:: Version difference data ::
..........

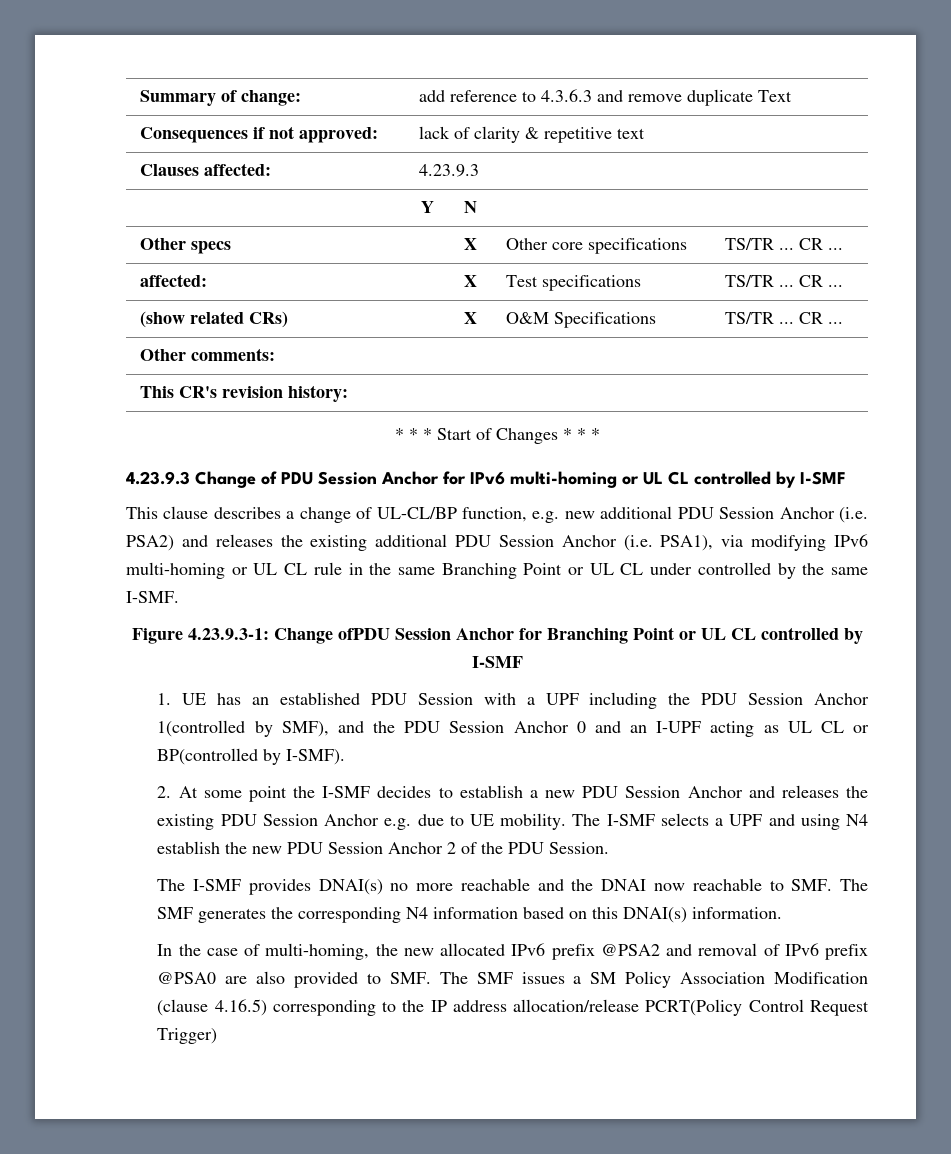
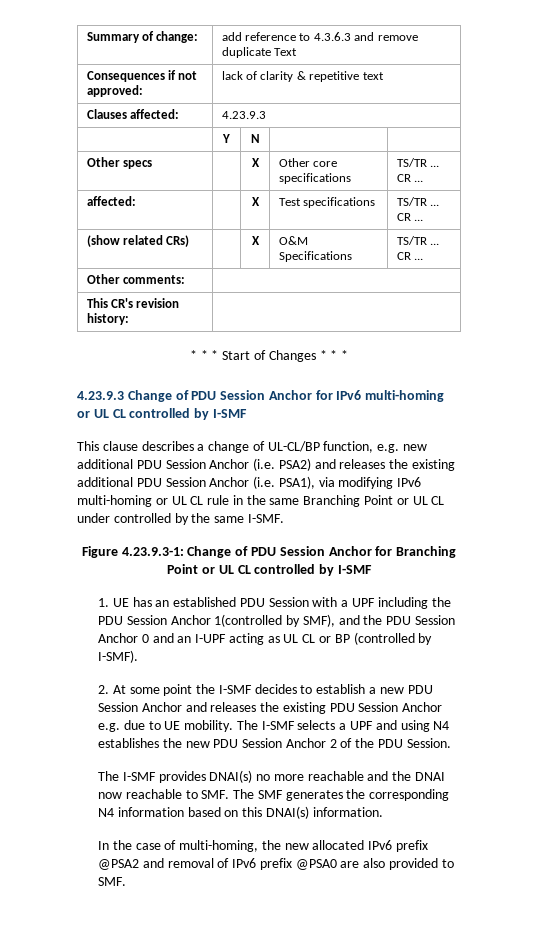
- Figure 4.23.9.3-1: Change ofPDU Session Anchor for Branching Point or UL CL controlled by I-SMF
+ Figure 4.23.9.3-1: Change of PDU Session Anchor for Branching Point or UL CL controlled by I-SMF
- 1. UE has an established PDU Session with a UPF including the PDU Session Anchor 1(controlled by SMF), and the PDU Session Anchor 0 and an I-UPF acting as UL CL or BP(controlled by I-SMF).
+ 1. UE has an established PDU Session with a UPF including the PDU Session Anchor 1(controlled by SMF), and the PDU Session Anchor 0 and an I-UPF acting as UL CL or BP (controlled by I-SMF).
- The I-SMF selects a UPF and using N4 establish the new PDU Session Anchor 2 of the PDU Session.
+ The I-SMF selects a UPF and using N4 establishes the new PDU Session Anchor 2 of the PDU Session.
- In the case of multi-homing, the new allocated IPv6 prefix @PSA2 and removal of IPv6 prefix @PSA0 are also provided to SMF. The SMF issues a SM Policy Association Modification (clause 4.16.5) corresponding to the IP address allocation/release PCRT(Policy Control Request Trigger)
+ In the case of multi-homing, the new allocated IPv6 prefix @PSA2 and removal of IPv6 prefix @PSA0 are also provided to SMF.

..........

:: THE PROBLEM ::
Each line above has to be returned exactly. Drop the pictures.

:: EXPECTED ANSWER ::
- Figure 4.23.9.3-1: Change ofPDU Session Anchor for Branching Point or UL CL controlled by I-SMF
+ Figure 4.23.9.3-1: Change of PDU Session Anchor for Branching Point or UL CL controlled by I-SMF
- 1. UE has an established PDU Session with a UPF including the PDU Session Anchor 1(controlled by SMF), and the PDU Session Anchor 0 and an I-UPF acting as UL CL or BP(controlled by I-SMF).
+ 1. UE has an established PDU Session with a UPF including the PDU Session Anchor 1(controlled by SMF), and the PDU Session Anchor 0 and an I-UPF acting as UL CL or BP (controlled by I-SMF).
- The I-SMF selects a UPF and using N4 establish the new PDU Session Anchor 2 of the PDU Session.
+ The I-SMF selects a UPF and using N4 establishes the new PDU Session Anchor 2 of the PDU Session.
- In the case of multi-homing, the new allocated IPv6 prefix @PSA2 and removal of IPv6 prefix @PSA0 are also provided to SMF. The SMF issues a SM Policy Association Modification (clause 4.16.5) corresponding to the IP address allocation/release PCRT(Policy Control Request Trigger)
+ In the case of multi-homing, the new allocated IPv6 prefix @PSA2 and removal of IPv6 prefix @PSA0 are also provided to SMF.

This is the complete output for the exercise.